Wellness Wednesday: Hide and Go Sweet
Some foods you love have more sugar than you need.
7/29/2015, 12:52 p.m.
Sugars in your diet can be naturally occurring or added. Naturally occurring sugars are found naturally in foods such as fruit (fructose) and milk (lactose). Added sugars are sugars and syrups put in foods during preparation or processing, or added at the table.
Foods Containing Added Sugars
The major sources of added sugars are regular soft drinks, sugars, candy, cakes, cookies, pies and fruit drinks (fruitades and fruit punch); dairy desserts and milk products (ice cream, sweetened yogurt and sweetened milk); and other grains (cinnamon toast and honey-nut waffles).
Too Much Sugar Isn't So Sweet for Your Health
Many people consume more sugar than they realize. It’s important to be aware of how much sugar you consume because our bodies don’t need sugar to function properly. Added sugars contribute zero nutrients but many added calories that can lead to extra pounds or even obesity, thereby reducing heart health.
If you think of your daily calorie needs as a budget, you want to “spend” most of your calories on “essentials” to meet your nutrient needs. Use only left over, discretionary calories for “extras” that provide little or no nutritional benefit, such as sugar.

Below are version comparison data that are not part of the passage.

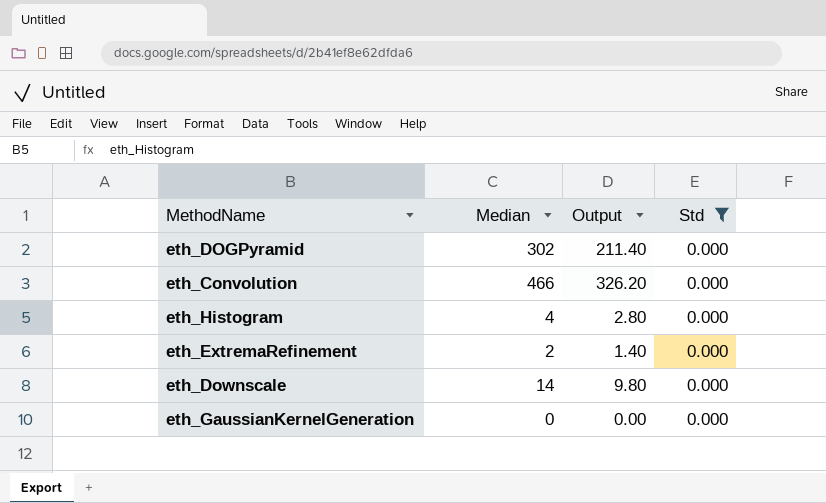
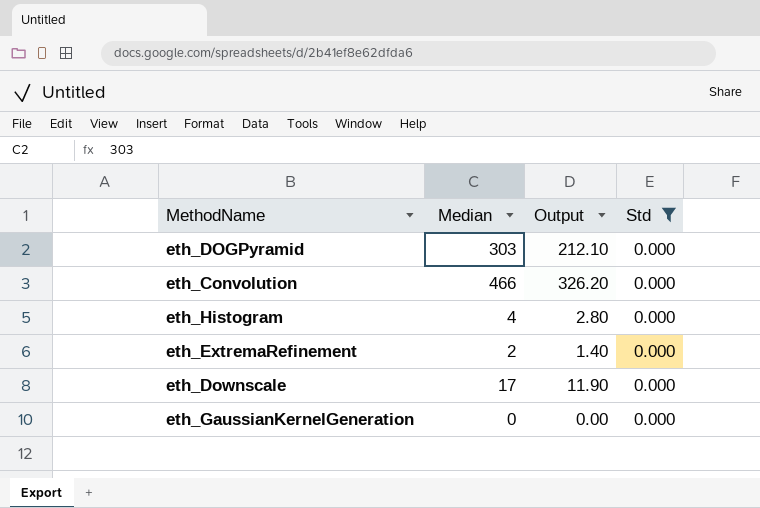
eth_DOGPyramid | Median: 302 -> 303
eth_DOGPyramid | Output: 211.40 -> 212.10
eth_Downscale | Median: 14 -> 17
eth_Downscale | Output: 9.80 -> 11.90

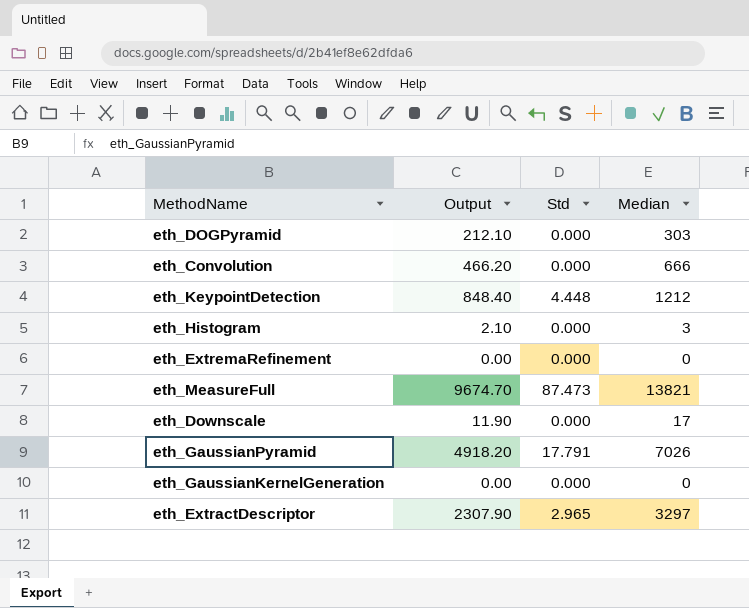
filter: Std = 0.000 -> none
column Median | position: 2 -> 4
eth_Convolution | Output: 326.20 -> 466.20
eth_Convolution | Median: 466 -> 666
eth_Histogram | Output: 2.80 -> 2.10
eth_Histogram | Median: 4 -> 3
eth_ExtremaRefinement | Output: 1.40 -> 0.00
eth_ExtremaRefinement | Median: 2 -> 0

The Hidden Ingredient with Many Different Names
To figure out if a packaged food contains added sugars, and how much, you have to be a bit of a detective. On the Nutrition Facts panel, the line for sugars contains both the natural and added types as total grams of sugar. There are four calories in each gram, so if a product has 15 grams of sugar per serving, that’s 60 calories just from the sugar alone, not counting the other ingredients.
To tell if a processed food contains added sugars, you need to look at the list of ingredients. Sugar has many other names. Besides those ending in “ose,” such as maltose or sucrose, other names for sugar include high fructose corn syrup, molasses, cane sugar, corn sweetener, raw sugar, syrup, honey or fruit juice concentrates. Learn more about reading food labels.
Limit your consumption of foods with high amounts of added sugars, such as sugar-sweetened beverages. Just one 12-ounce can of regular soda contains eight teaspoons of sugar, or 130 calories and zero nutrition.
How much is just right?
The American Heart Association (AHA) recommends limiting the amount of added sugars you consume to no more than half of your daily discretionary calories allowance. For most American women, that’s no more than 100 calories per day, or about 6 teaspoons of sugar. For men, it’s 150 calories per day, or about 9 teaspoons. The AHA recommendations focus on all added sugars, without singling out any particular types such as high-fructose corn syrup. For more detailed information and guidance on sugar intake limits, see the scientific statement in the August 2009 issue of Circulation, Journal of the American Heart Association.